В ритме шага в голове закрутились строчки Киплинга: «Это был пустой вопрос. Нет на свете синих роз…» Идти стало легче, и мысли стекли в привычное русло: кот столько ест, а был бы мужик в сто килограмм? Бывают же такие! Она как Ольга Борисовна отмечала бы на работе каждый его удаленный зуб или открытие в его офисе столовой? Ужас какой! Но вот когда кот сожрал колбасу, свалившуюся на него с верхнего балкона, словно манна небесная, а потом дристал, вопя и тряся лапами ― она же поделилась на работе, и все за него переживали! И это было приятно…
Просто больше ей нечего рассказывать… Кот, работа, дом ― вся её жизнь…
Она стала вспоминать, когда последний раз у нее заводился мужчина хотя бы килограмм на семьдесят… Год назад? Нет, год назад ничего не вышло… Три, кажется, или уже четыре? Сейчас какой год? А, ну да…

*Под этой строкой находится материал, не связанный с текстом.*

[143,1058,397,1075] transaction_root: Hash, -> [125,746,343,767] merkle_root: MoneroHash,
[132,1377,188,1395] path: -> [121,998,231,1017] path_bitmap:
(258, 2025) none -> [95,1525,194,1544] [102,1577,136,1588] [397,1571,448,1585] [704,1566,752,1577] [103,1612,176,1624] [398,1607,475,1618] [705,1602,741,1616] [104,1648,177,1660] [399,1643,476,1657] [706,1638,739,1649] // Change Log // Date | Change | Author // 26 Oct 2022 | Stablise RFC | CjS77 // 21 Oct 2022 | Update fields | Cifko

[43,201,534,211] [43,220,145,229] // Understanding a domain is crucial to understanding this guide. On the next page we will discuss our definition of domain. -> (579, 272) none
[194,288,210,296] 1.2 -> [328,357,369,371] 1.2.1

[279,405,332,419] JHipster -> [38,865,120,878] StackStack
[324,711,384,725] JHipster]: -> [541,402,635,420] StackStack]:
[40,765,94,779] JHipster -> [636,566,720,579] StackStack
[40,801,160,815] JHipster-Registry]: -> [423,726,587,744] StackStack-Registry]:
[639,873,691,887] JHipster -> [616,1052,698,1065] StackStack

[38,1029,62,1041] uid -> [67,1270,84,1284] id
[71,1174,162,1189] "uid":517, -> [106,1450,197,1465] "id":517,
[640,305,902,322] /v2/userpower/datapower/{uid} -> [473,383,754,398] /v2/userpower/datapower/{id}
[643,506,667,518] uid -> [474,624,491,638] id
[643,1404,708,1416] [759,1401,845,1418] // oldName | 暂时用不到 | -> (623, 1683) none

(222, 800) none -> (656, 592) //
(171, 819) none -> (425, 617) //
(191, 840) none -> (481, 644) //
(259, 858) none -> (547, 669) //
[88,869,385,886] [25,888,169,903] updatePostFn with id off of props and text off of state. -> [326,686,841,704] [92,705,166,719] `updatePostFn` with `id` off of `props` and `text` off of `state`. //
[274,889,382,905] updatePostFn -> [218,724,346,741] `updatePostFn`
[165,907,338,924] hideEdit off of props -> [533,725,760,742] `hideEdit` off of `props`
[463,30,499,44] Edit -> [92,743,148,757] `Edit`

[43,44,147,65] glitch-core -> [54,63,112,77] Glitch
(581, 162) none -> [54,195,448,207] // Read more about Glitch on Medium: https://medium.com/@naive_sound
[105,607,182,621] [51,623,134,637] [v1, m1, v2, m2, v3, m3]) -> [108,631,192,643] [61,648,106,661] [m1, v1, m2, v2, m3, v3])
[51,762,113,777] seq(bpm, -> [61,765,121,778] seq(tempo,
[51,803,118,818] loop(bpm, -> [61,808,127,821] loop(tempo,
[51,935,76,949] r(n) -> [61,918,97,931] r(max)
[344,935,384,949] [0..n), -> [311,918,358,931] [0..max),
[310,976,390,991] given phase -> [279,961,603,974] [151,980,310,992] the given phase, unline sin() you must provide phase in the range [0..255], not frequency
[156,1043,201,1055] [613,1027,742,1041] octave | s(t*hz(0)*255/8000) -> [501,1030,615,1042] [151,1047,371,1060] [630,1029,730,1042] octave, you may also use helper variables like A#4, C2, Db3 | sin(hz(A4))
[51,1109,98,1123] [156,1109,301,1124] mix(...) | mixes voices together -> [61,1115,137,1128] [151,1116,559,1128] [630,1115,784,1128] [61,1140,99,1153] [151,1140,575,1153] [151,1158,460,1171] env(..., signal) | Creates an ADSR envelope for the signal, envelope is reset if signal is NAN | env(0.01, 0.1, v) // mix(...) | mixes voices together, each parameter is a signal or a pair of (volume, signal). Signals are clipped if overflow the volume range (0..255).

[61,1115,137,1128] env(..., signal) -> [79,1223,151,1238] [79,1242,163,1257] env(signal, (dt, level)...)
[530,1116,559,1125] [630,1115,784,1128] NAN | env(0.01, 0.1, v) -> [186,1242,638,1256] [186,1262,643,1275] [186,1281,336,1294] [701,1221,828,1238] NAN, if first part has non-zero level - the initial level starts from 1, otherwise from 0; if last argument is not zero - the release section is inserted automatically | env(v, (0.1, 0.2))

Но что же ей делать… Выглядит она хорошо, даже, говорят, симпатичная. Страшненькие находят свое счастье, вьют гнезда и сидят на яйцах, с превосходством на нее поглядывая… А она ― все «прынца» ждет… К ней, конечно, подходят, знакомятся. Вот недавно, тоже шла с работы с сумкой, и вдруг: «Привет! Как дела?» ― рядом зашагал смутно знакомый парень. Вроде сто лет назад помнила, как его зовут. Сто лет назад и забыла. Не понравился он ещё в момент знакомства, оно и не состоялось. Буркнула под нос: «Да вот, с работы иду, устала» и ускорила шаг. Наверное, это было не слишком вежливо… Но когда человек не интересен, она не хочет, да и не умеет церемониться, а наоборот, становится довольно резким человеком, ― вот что она заметила… Может это оттого, что в свои тридцать пять она точно знает, чего хочет?
Некоторые не отягощенные интеллектом и манерами мужчины говорят ей: «Довыбираешься, будешь одна!» Но чем с такими, лучше и правда, одной. Одной со своим котом, родней, друзьями, наедине с телевизором и библиотекой…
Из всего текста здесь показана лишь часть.